Son yıllarda sistem yöneticileri artık kabuklarını kırarak güvenlik tarafında mecburen donanmak ve bilgi sahibi olmak zorunda kaldılar. Bunları tetikleyen nedenler arasında siber saldırılar ve standartlara uyum sebebi gelmektedir. Bu nedenle artık bir çok sistem üzerindeki hareketlerin kayıt altına alınması ve buna göre izleme ve aksiyon alınması gereksinimi doğmuştur. Bu makalemizde ofis üzerinde admin ve kullanıcı tarafında oluşan log aksiyonlarını ele alıyor olacağız.
Ofis 365 üzerinde audit yapabilmek için defaultta kapalı olan ayarları aktif etmemiz gerekmektedir. Ayarları aktif ettikten sonra log izlemesi yapabiliriz. Şimdi adımlarımıza gelelim. Öncelikle yönetici panelimizi açalım. Açılan ekranımızda Compliance menüsüne girelim.

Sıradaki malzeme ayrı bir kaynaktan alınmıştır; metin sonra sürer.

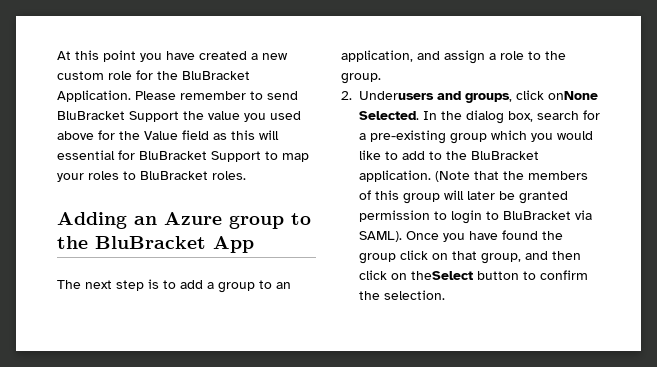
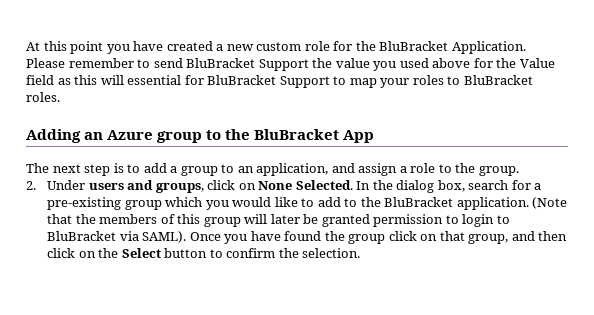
- 2. Underusers and groups, click onNone Selected.
+ 2. Under users and groups, click on None Selected.
- Once you have found the group click on that group, and then click on theSelect button to confirm the selection.
+ Once you have found the group click on that group, and then click on the Select button to confirm the selection.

Bu ekranımızda güvenlikle ilgili bir çok işlemler yapabilmekte rapor alabilmekte MDM yönetimi gibi komplex işlemler yapabilmekteyiz. Burada Arama ve araştırma menüsüne girelim.
Ekranımızda audit özelliğini açabilmemiz için Kullanıcı ve Yönetici etkinliklerini kaydetmeye başla linkine tıklayalım.
Gelen uyarıda audit özelliğini etkinleştime konusunda bir uyarı gelmektedir. Gelen uyarıda Etkinleştir butonuna tıklayalım.
Kuruluş ayarlarında bir güncelleme gerekmekte bu nedenle gelen uyarıya EVET butonuna tıklayarak yanıt verelim.
Ayarımız organizasyon bazında aktif ediliyor.
Şu anda ayarımız aktif edildi. Bir kullanıcı için tüm aktiviteleri izlemek için gerekli bilgileri giriyor ve Ara butonuna basıyorum.
Fakat hiçbir aktivite yok. Ayarı yeni aktif ettiğimiz için biraz beklememiz gerekmekte. Veya bu işlemi powershell üzerinden hızlandırmamız gerekmektedir.
Powershell ile bağlantı sağlayıp ayarlarımızı aşağıdaki komut ile kontrol edelim.
Get-Mailbox -ResultSize Unlimited -Filter {RecipientTypeDetails -eq “UserMailbox”} | Format-List Name,Audit*
Şu anda görüldüğü gibi Audit Enable : False durumda yani ayarlarımız kullanıcılarımıza yansımamış. Bunun için bekleyebilir veya durumu powershell ile tetikleyebiliriz.
Aşağıdaki komutu kullanarak Organizasyon bazında tüm auditleri açalım.
Get-mailbox -Filter {(RecipientTypeDetails -eq ‘UserMailbox’)} | ForEach {Set-Mailbox $_.Identity -AuditEnabled $true}
Dilersek sadece istediğimiz kullanıcılara ve istediğimiz auditlere göre seçim yapabiliriz. Bu işlem için aşağıdaki sayfadaki komut setlerinden yararlanabilirsiniz.
https://technet.microsoft.com/en-us/library/dn879651.aspx
Şimdi tekrardan aşağıdaki komut setimizi çalıştırdığımızda auditlerin tüm kullanıcılar için aktif olduğunu görebilmekteyiz.
Get-Mailbox -ResultSize Unlimited -Filter {RecipientTypeDetails -eq “UserMailbox”} | Format-List Name,Audit*
Şimdi tekrardan iki kullanıcı seçip bunların tüm aktivitelerini izlediğimizde loğların gelmeye başladığını görebilmekteyiz.
Şimdi birkaç aksiyon yapıyorum. Bir kullanıcı ekliyorum.
Kullanıcımız eklendi.
Gerekli aksiyonlar ekranımıza yansıdı.
Tüm aksiyonlar yerine belli aksiyonları da seçerek gui ortamdan loglayabiliriz.
Umarım yararlı olmuştur. Bir başka makalemizde görüşmek dileğiyle.